Covid death toll in US likely 16% higher than official tally, study says​

Researchers think undercounting goes beyond overloaded health systems to a lack of awareness of Covid and low levels of testing

Melody Schreiber
Wed 21 Feb 2024 15.00 GMT

The Covid death toll in the US is likely at least 16% higher than the official tally, according to a new study, and researchers believe the cause of the undercounting goes beyond overloaded health systems to a lack of awareness of Covid and low levels of testing.
The second year of the pandemic also had nearly as many uncounted excess deaths as the first, the study found.

More than 1.1 million Americans have died from Covid, according to official records. But the actual number is assuredly higher, given the high rates of excess deaths.

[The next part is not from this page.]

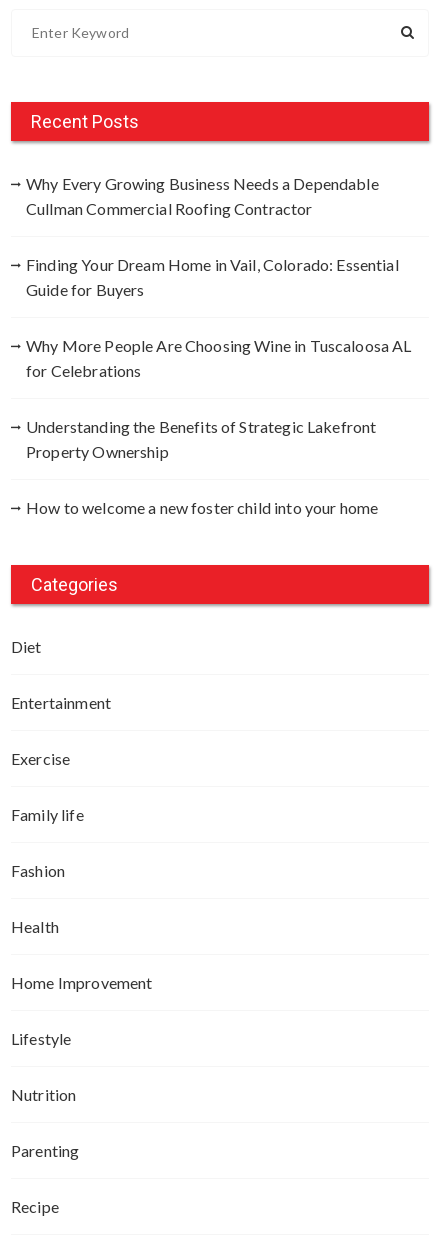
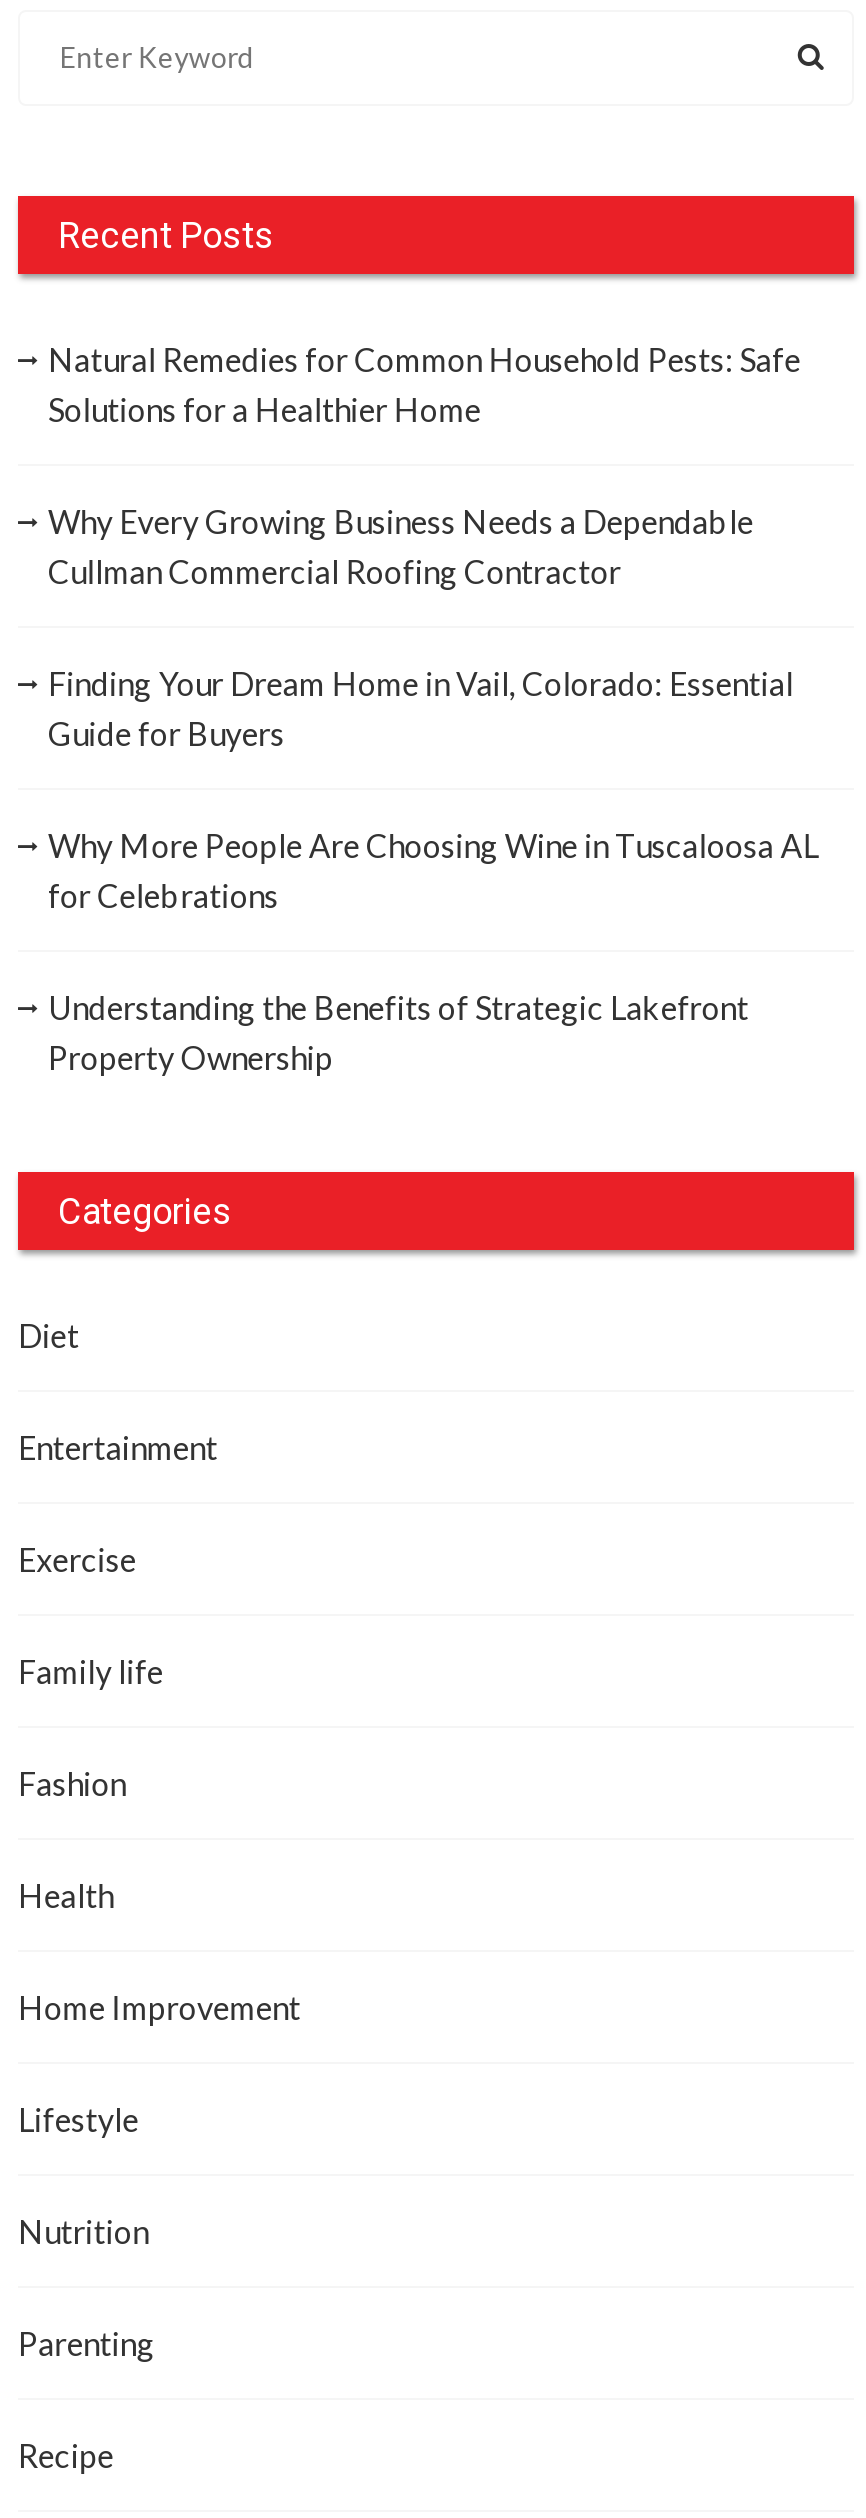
+ Natural Remedies for Common Household Pests: Safe
+ Solutions for a Healthier Home

moved down: Why Every Growing Business Needs a Dependable | Cullman Commercial Roofing Contractor | Finding Your Dream Home in Vail, Colorado: Essential | Guide for Buyers | Why More People Are Choosing Wine in Tuscaloosa AL | for Celebrations | Understanding the Benefits of Strategic Lakefront | Property Ownership

- How to welcome a new foster child into your home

Demographers wanted to know how many could be attributed to Covid, and they drilled down to data at the county level to discover patterns in geography and time.

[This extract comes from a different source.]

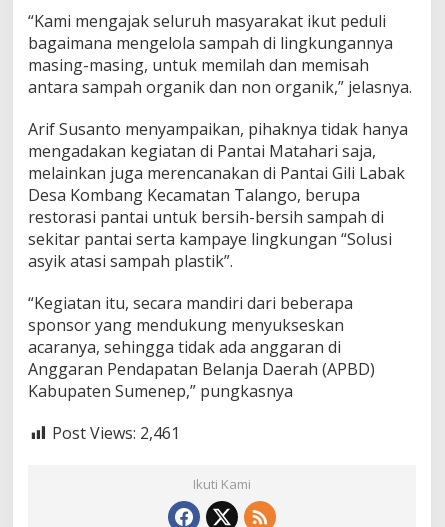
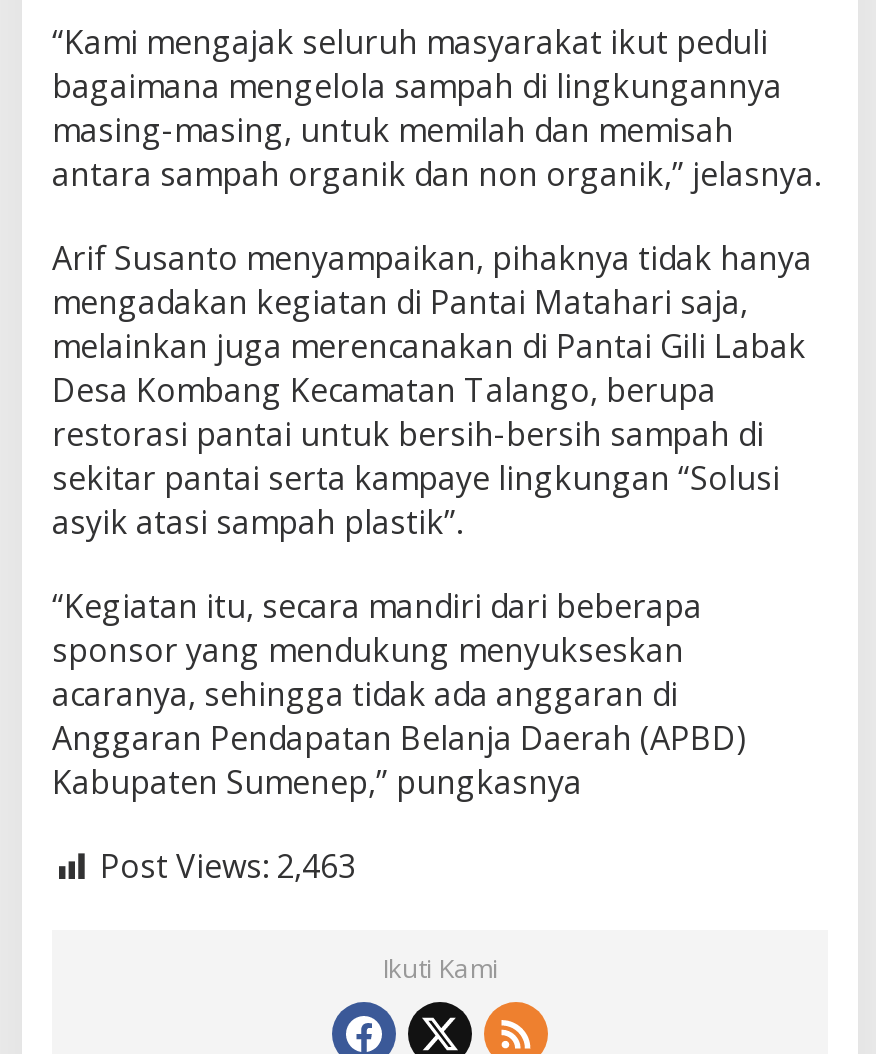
- Post Views: 2,461
+ Post Views: 2,463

There were 1.2 million excess deaths from natural causes – excluding deaths from accidents, firearms, suicide and overdoses – between March 2020 and August 2022, the researchers estimated, and about 163,000 of those deaths were not attributed to Covid in any way – but most of them should have been, the researchers say.
Once they determined how many more people had died than expected, more questions arose.
“Everyone has wanted to know: why did all these extra deaths happen?” asked Elizabeth Wrigley-Field, associate professor in the department of sociology and the Minnesota Population Center at the University of Minnesota and one of the study’s authors.
To get closer to that answer, they first looked at when and where excess deaths occurred.
The researchers thought they might see the deaths happening at the peak of major surges or shortly thereafter, when health systems were overwhelmed and health workers were exhausted and sick themselves.
Instead, the excess deaths began ticking up in the month before, in the lead-up to major surges.

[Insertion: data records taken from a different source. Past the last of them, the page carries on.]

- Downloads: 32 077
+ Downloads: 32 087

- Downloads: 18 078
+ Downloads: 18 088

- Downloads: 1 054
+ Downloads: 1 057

“The mortality that’s not considered Covid starts a little bit before the Covid surges officially start and crests a little bit sooner,” Wrigley-Field said.
That indicates some people didn’t realize their illness was Covid, due to a lack of awareness about its prevalence and low levels of testing. There was also a rise in out-of-hospital deaths – in homes and nursing homes, for instance – which makes ascertaining the cause of death more difficult.
The researchers also thought they would see under-reporting of Covid deaths mainly in the early months of the pandemic, as other research has indicated. It was still a novel virus then, and not everyone knew the symptoms or had access to tests.
“Quite the contrary, we find over the first 30 months of the pandemic that serious gaps remained in surveillance,” said Andrew Stokes, associate professor of global health and sociology at Boston University and one of the study’s authors.
“Even though we got a lot better at testing for Covid, we were still missing a lot of official Covid deaths” in the US, said Jennifer Dowd, professor of demography and population health at University of Oxford, who was not involved in this research.
The phenomenon “underscores how badly the US fared as the pandemic continued”, Wrigley-Field said. “It does profoundly reflect failures in the public health system.”
As for where the deaths occurred, “there was marked regional variation”, Stokes said. The hardest-hit were non-metropolitan counties, especially in the west and the south – areas that don’t have as many resources for investigating deaths, and which have had lower levels of testing for Covid, he said.
These differences are also likely explained by different state-level policies, how jurisdictions count Covid deaths, and the politicization of the crisis down to the local level, where beliefs about Covid may have influenced the cause of death listed on certificates.
“Every jurisdiction is doing this differently, and that’s why this is such a mess,” Stokes said.
The US needs to invest in more complete and timely mortality reporting, the experts agreed.
While Covid deaths have now declined from soaring heights seen earlier in the pandemic, the virus is still deadly. “If we really want to know the impact, yes, that Covid is continuing to have on mortality, we still need to look at this excess over time,” Dowd said.
“We probably will be using these numbers for lots of reasons to try to understand what went right and what went wrong with Covid – and how we can do better for the next pandemic,” she said.
Knowing mortality rates helps authorities allocate resources, including vaccines, treatments, and extra health workers, to the hardest-hit populations and regions, and it can help individuals make more informed decisions about taking precautions.
Understanding Covid’s true death toll – and elucidating the reasons for under-counting – is important for the current responses to infectious diseases as well as preparing for the next pandemic, the researchers said.
“What does it take to be able to respond to a disaster as it’s unfolding?” Wrigley-Field asked. “Where are the places that, when there was a crisis, really were not able to keep people alive?”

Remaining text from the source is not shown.